== Segment start ==
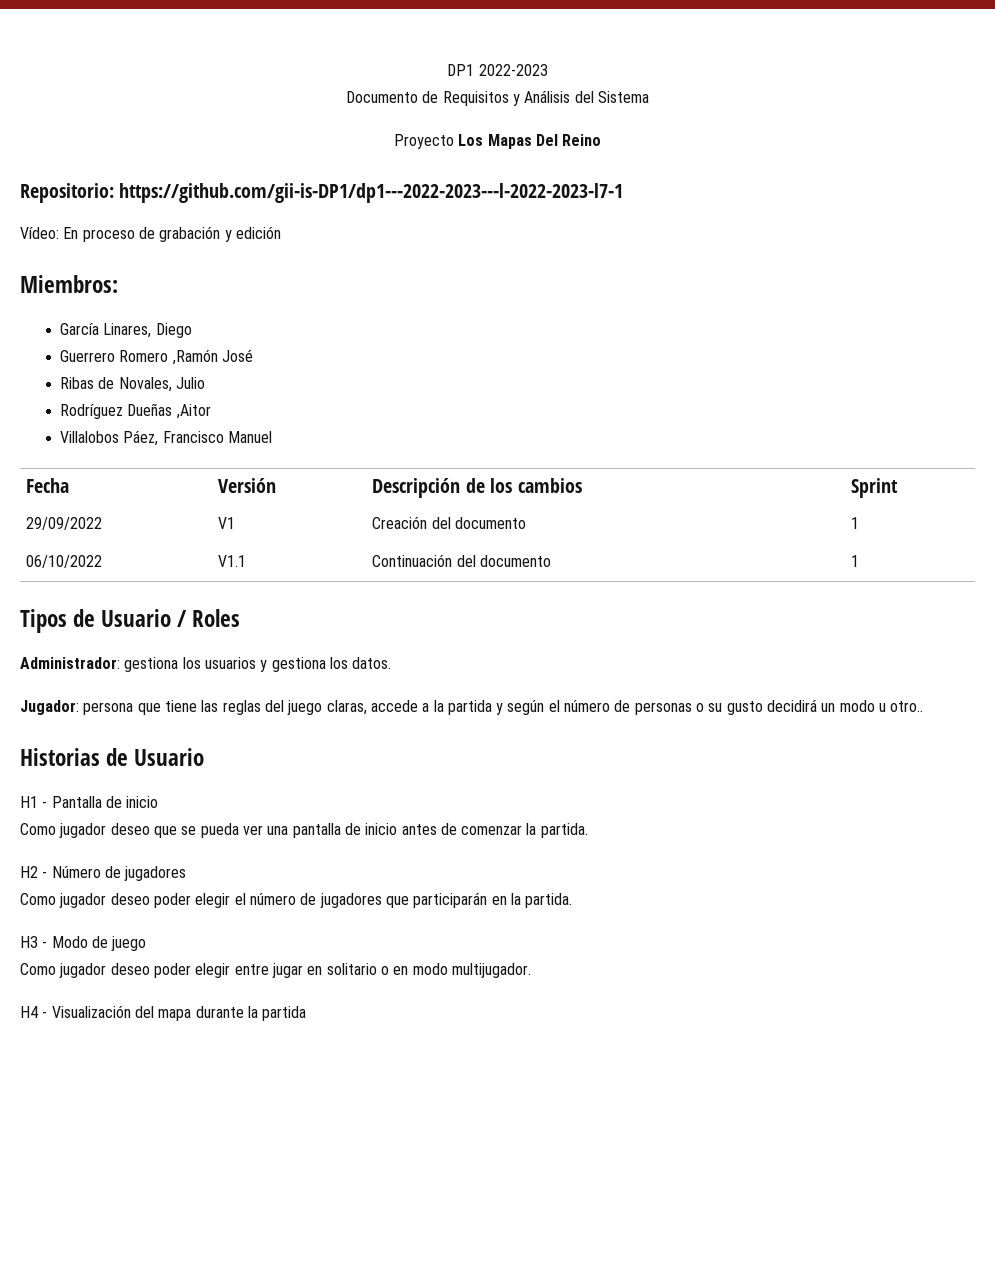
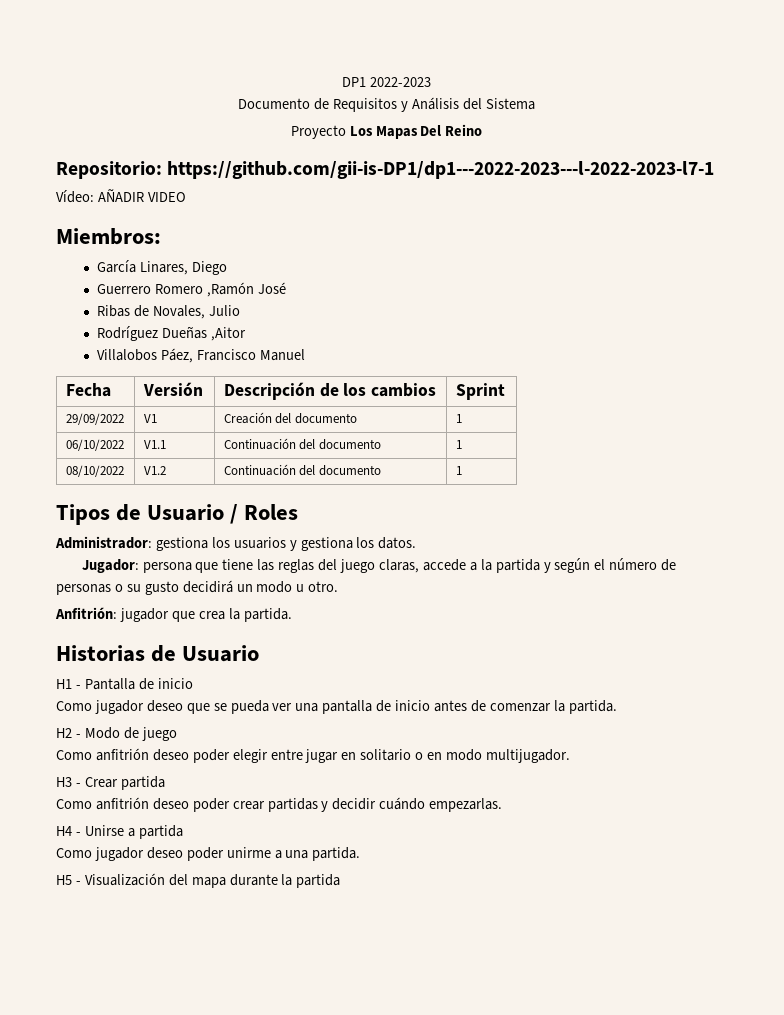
- Vídeo: En proceso de grabación y edición
+ Vídeo: AÑADIR VIDEO
+ 08/10/2022 | V1.2 | Continuación del documento | 1
- Jugador: persona que tiene las reglas del juego claras, accede a la partida y según el número de personas o su gusto decidirá un modo u otro..
+ Jugador: persona que tiene las reglas del juego claras, accede a la partida y según el número de personas o su gusto decidirá un modo u otro.
+ Anfitrión: jugador que crea la partida.
- H2 - Número de jugadores
- Como jugador deseo poder elegir el número de jugadores que participarán en la partida.
- H3 - Modo de juego
+ H2 - Modo de juego
- Como jugador deseo poder elegir entre jugar en solitario o en modo multijugador.
+ Como anfitrión deseo poder elegir entre jugar en solitario o en modo multijugador.
- H4 - Visualización del mapa durante la partida
+ H3 - Crear partida
+ Como anfitrión deseo poder crear partidas y decidir cuándo empezarlas.
+ H4 - Unirse a partida
+ Como jugador deseo poder unirme a una partida.
+ H5 - Visualización del mapa durante la partida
== Segment end ==
Quote the data above in full, leaving out the pictures it holds.

- Vídeo: En proceso de grabación y edición
+ Vídeo: AÑADIR VIDEO
+ 08/10/2022 | V1.2 | Continuación del documento | 1
- Jugador: persona que tiene las reglas del juego claras, accede a la partida y según el número de personas o su gusto decidirá un modo u otro..
+ Jugador: persona que tiene las reglas del juego claras, accede a la partida y según el número de personas o su gusto decidirá un modo u otro.
+ Anfitrión: jugador que crea la partida.
- H2 - Número de jugadores
- Como jugador deseo poder elegir el número de jugadores que participarán en la partida.
- H3 - Modo de juego
+ H2 - Modo de juego
- Como jugador deseo poder elegir entre jugar en solitario o en modo multijugador.
+ Como anfitrión deseo poder elegir entre jugar en solitario o en modo multijugador.
- H4 - Visualización del mapa durante la partida
+ H3 - Crear partida
+ Como anfitrión deseo poder crear partidas y decidir cuándo empezarlas.
+ H4 - Unirse a partida
+ Como jugador deseo poder unirme a una partida.
+ H5 - Visualización del mapa durante la partida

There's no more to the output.